6) and carrying out oil-water separation on the settled second mixture to obtain the fatty acid.

The results of the performance tests of the examples and comparative examples are shown in table 1:

TABLE 1

As can be seen from the data in Table 1, the fatty acid yield test is carried out on the enzymatic extraction process of the fatty acid, the yield of the fatty acid is obviously different from that of comparative example 7 (no complex enzyme preparation is added) by adding the complex enzyme preparation of the invention, the fatty acid yield can be improved by 15-26% in examples 1-3 with the complex enzyme preparation, compared with comparative example 7 (no complex enzyme preparation), the fatty acid yield is improved by 4-15% by adding one or two of acid lipase, neutral lipase and phospholipase A2 in the complex enzyme in comparative examples 1-6, and the fatty acid yield is lower than that in examples 1-3 in comparative examples 1-6.

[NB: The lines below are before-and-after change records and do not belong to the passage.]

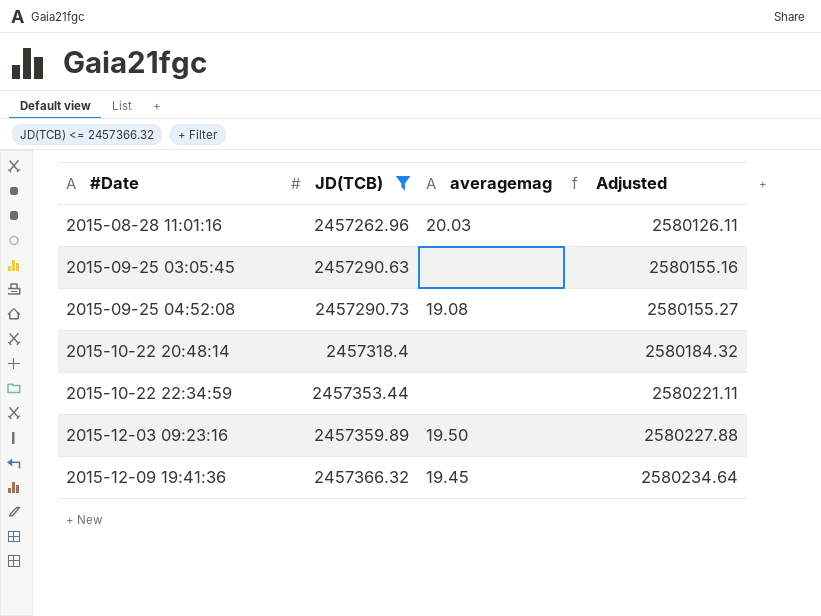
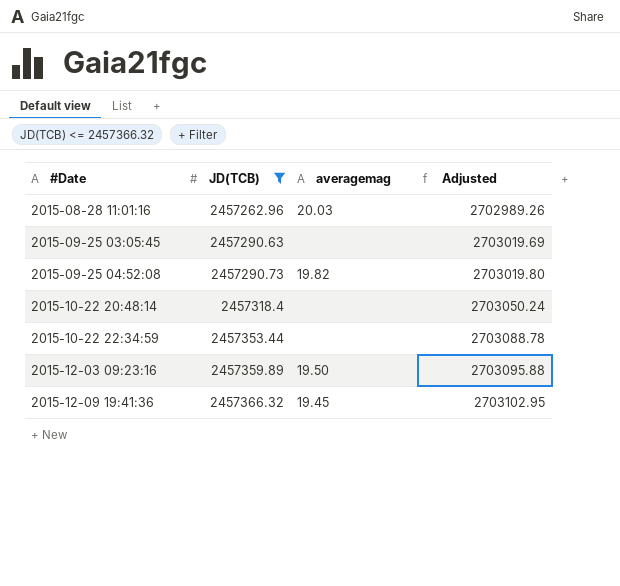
column Adjusted | formula: [JD(TCB)] * 1.05 -> [JD(TCB)] * 1.1
2015-09-25 04:52:08 | averagemag: 19.08 -> 19.82

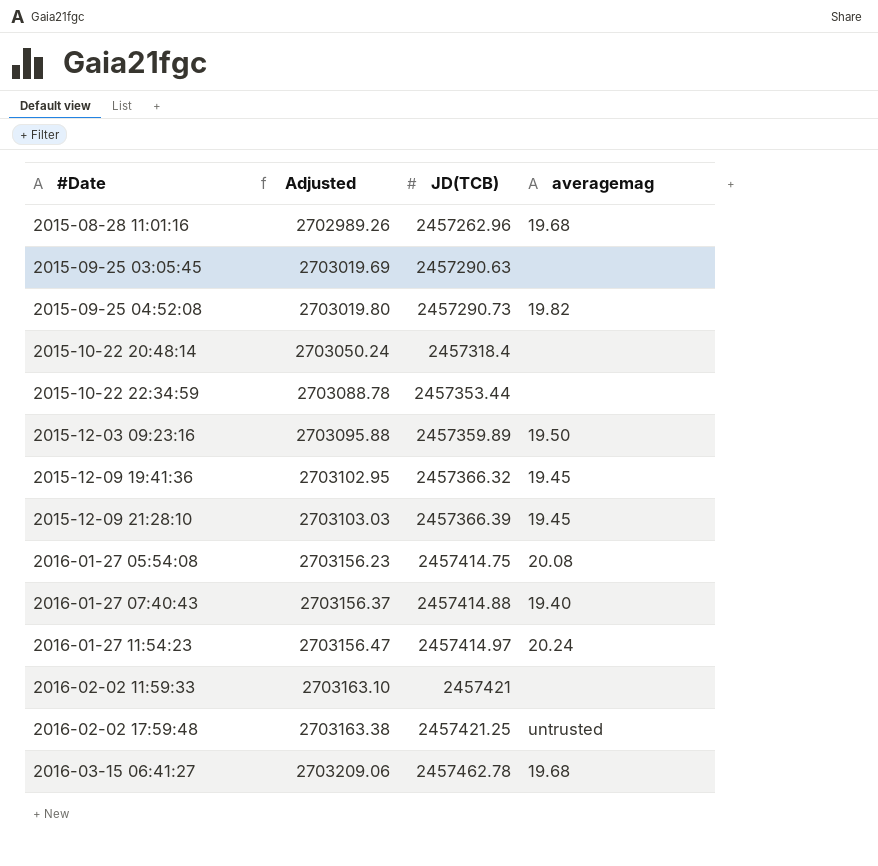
filter: JD(TCB) <= 2457366.32 -> none
column Adjusted | position: 4 -> 2
2015-08-28 11:01:16 | averagemag: 20.03 -> 19.68

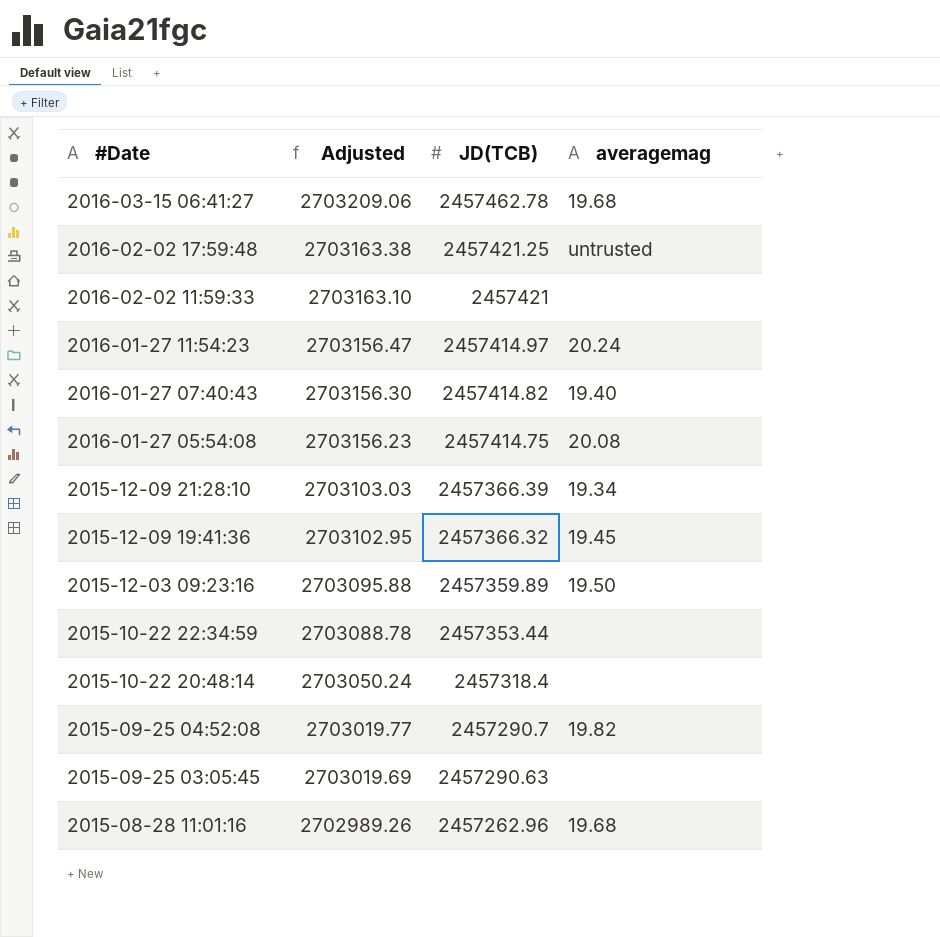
row order: #Date ascending -> #Date descending
2016-01-27 07:40:43 | Adjusted: 2703156.37 -> 2703156.30
2016-01-27 07:40:43 | JD(TCB): 2457414.88 -> 2457414.82
2015-12-09 21:28:10 | averagemag: 19.45 -> 19.34
2015-09-25 04:52:08 | Adjusted: 2703019.80 -> 2703019.77
2015-09-25 04:52:08 | JD(TCB): 2457290.73 -> 2457290.7

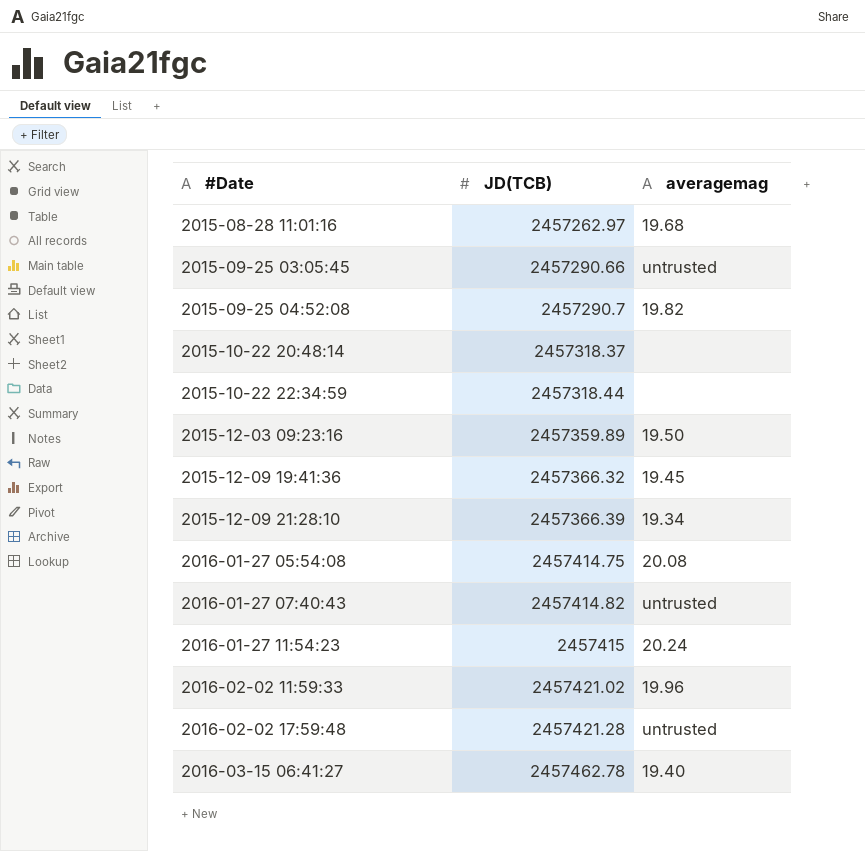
row order: #Date descending -> #Date ascending
column Adjusted | formula: [JD(TCB)] * 1.1 -> none
2015-08-28 11:01:16 | JD(TCB): 2457262.96 -> 2457262.97
2015-09-25 03:05:45 | JD(TCB): 2457290.63 -> 2457290.66
2015-09-25 03:05:45 | averagemag: none -> untrusted
2015-10-22 20:48:14 | JD(TCB): 2457318.4 -> 2457318.37
2015-10-22 22:34:59 | JD(TCB): 2457353.44 -> 2457318.44
2016-01-27 07:40:43 | averagemag: 19.40 -> untrusted
2016-01-27 11:54:23 | JD(TCB): 2457414.97 -> 2457415
2016-02-02 11:59:33 | JD(TCB): 2457421 -> 2457421.02
2016-02-02 11:59:33 | averagemag: none -> 19.96
2016-02-02 17:59:48 | JD(TCB): 2457421.25 -> 2457421.28
2016-03-15 06:41:27 | averagemag: 19.68 -> 19.40

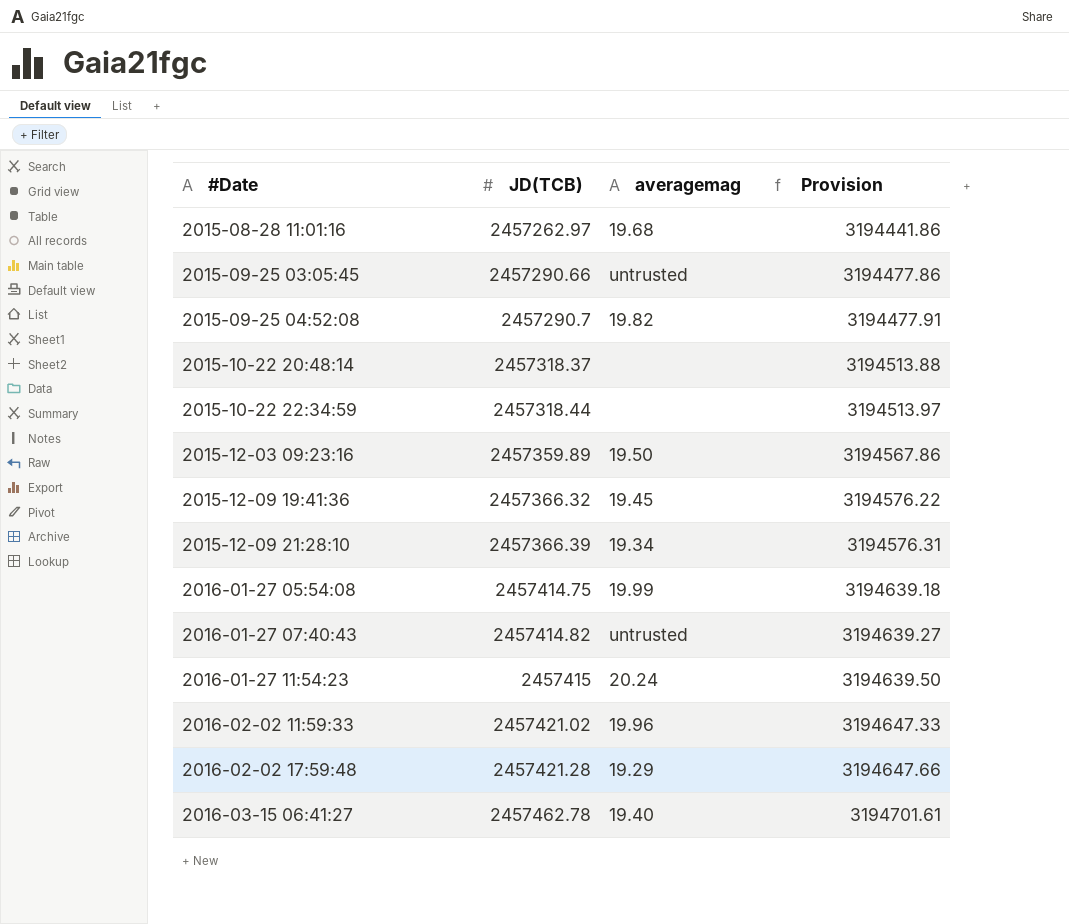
column Provision | formula: none -> [JD(TCB)] * 1.3
2016-01-27 05:54:08 | averagemag: 20.08 -> 19.99
2016-02-02 17:59:48 | averagemag: untrusted -> 19.29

While embodiments of the invention have been disclosed above, it is not limited to the applications listed in the description and the embodiments, which are fully applicable in all kinds of fields of application of the invention, and further modifications may readily be effected by those skilled in the art, so that the invention is not limited to the specific details without departing from the general concept defined by the claims and the scope of equivalents.